新選組副長の土方さんの話によると私たちは新選組幹部の誰かと試合をして実力があればここ、新選組の隊士として居ることになる。
「で、てめえらの試合の相手だが…千晶」
『は、はい!』
突然名前を呼ばれて思わずビクッと肩が上がってしまう。
「お前の試合の相手は斎藤だ」
私の試合……いや実力を見る人が決まった。
『斎藤さん…ですか?』
「あぁ」
「今ここには居ねぇけど、この新選組の三番組組長を務めてんだよ」
近くにいた藤堂さんが私にそっと耳打ちをする。
斎藤さん、か…。
『わかりました』
私は不安になりながらも静かに頷いた。
「それと総牙はてめえの相手はし…」
「はいはーい土方さん。僕が総牙の相手をしまーす」
総牙の試合の相手が言われようとしたとき、土方さんの言葉を勢いよくかき消す様に総司さんが名乗りを上げた。

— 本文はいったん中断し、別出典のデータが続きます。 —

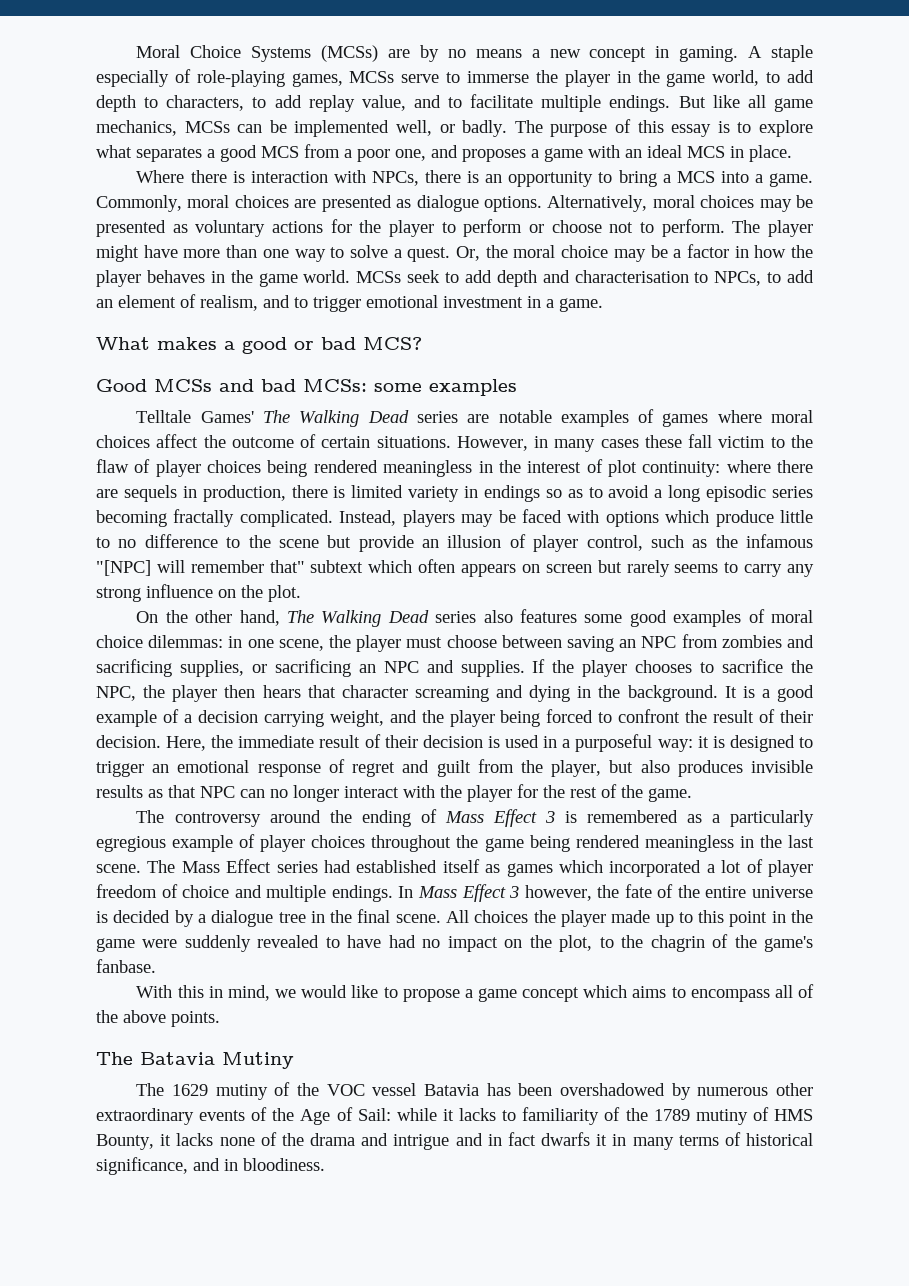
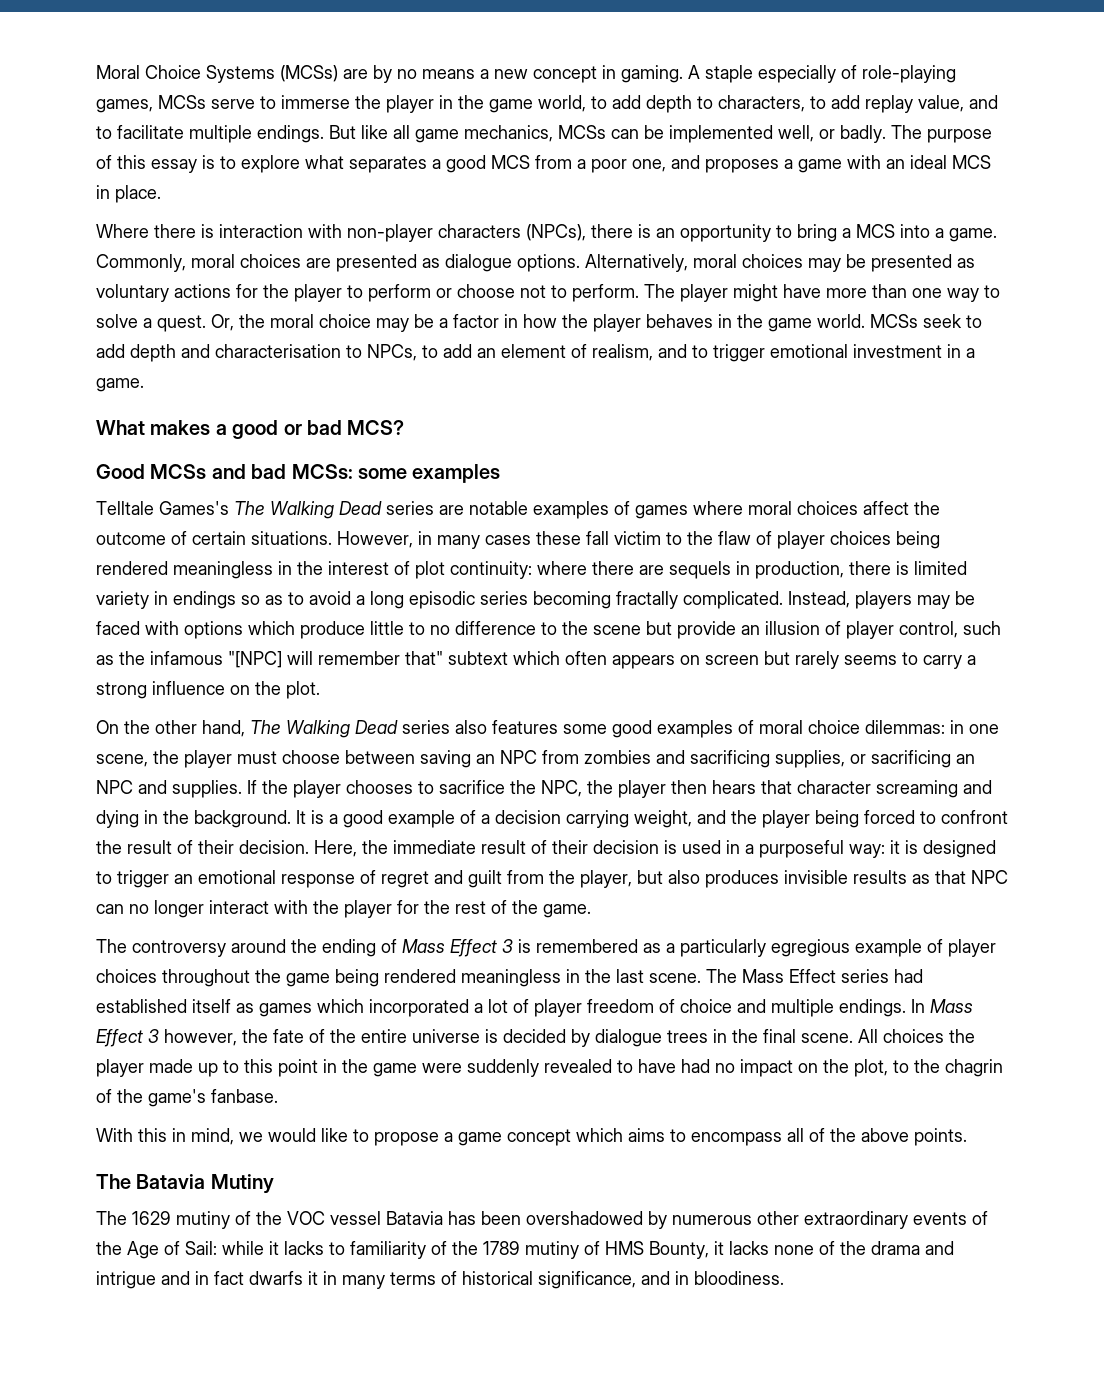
- Where there is interaction with NPCs, there is an opportunity to bring a MCS into a game.
+ Where there is interaction with non-player characters (NPCs), there is an opportunity to bring a MCS into a game.
- Telltale Games' The Walking Dead series are notable examples of games where moral choices affect the outcome of certain situations.
+ Telltale Games's The Walking Dead series are notable examples of games where moral choices affect the outcome of certain situations.
- Instead, players may be faced with options which produce little to no difference to the scene but provide an illusion of player control, such as the infamous "[NPC] will remember that" subtext which often appears on screen but rarely seems to carry any strong influence on the plot.
+ Instead, players may be faced with options which produce little to no difference to the scene but provide an illusion of player control, such as the infamous "[NPC] will remember that" subtext which often appears on screen but rarely seems to carry a strong influence on the plot.
- In Mass Effect 3 however, the fate of the entire universe is decided by a dialogue tree in the final scene.
+ In Mass Effect 3 however, the fate of the entire universe is decided by dialogue trees in the final scene.

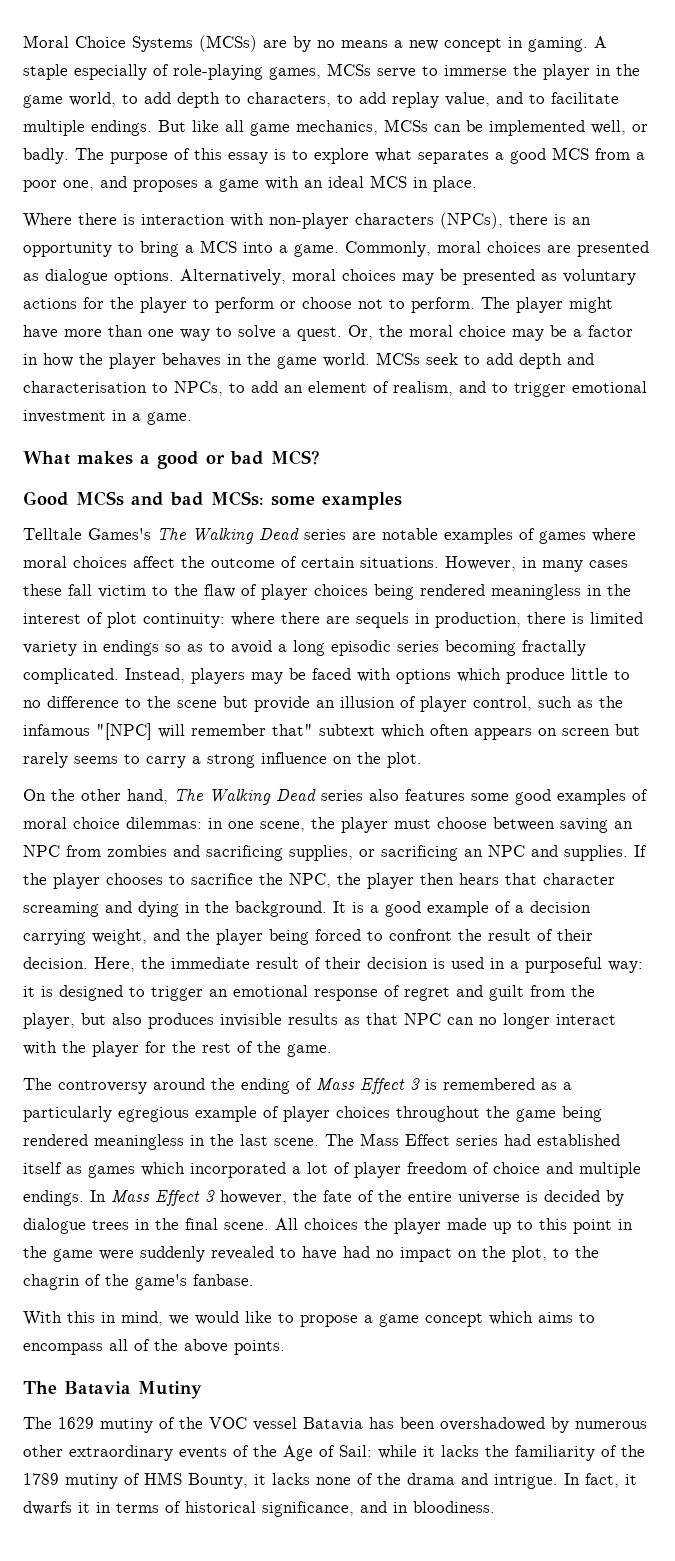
- The 1629 mutiny of the VOC vessel Batavia has been overshadowed by numerous other extraordinary events of the Age of Sail: while it lacks to familiarity of the 1789 mutiny of HMS Bounty, it lacks none of the drama and intrigue and in fact dwarfs it in many terms of historical significance, and in bloodiness.
+ The 1629 mutiny of the VOC vessel Batavia has been overshadowed by numerous other extraordinary events of the Age of Sail: while it lacks the familiarity of the 1789 mutiny of HMS Bounty, it lacks none of the drama and intrigue. In fact, it dwarfs it in terms of historical significance, and in bloodiness.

「…………総司。てめえの試合は試合じゃねぇんだ、少し黙ってろ」
「土方さん、僕に対して失礼ですよ」
「失礼も何も本当の事だろうが。木刀での試合に真剣を使う奴があるか」
「別に良いじゃないですか、木刀での試合に真剣使うくらい」
「馬鹿野郎!てめえ万が一の事がありゃどうすんだ」
何か物騒な単語が混じりながらも土方さんと総司さんの口論が約30分くらい続いた。
*―*―*
「あーくそ、分かったよ!総牙!」
「はい」
「てめえの相手は総司だ、異論はねぇな」
「異論なんてありませんよ」
これで私たち兄妹の力を試す相手がきまった。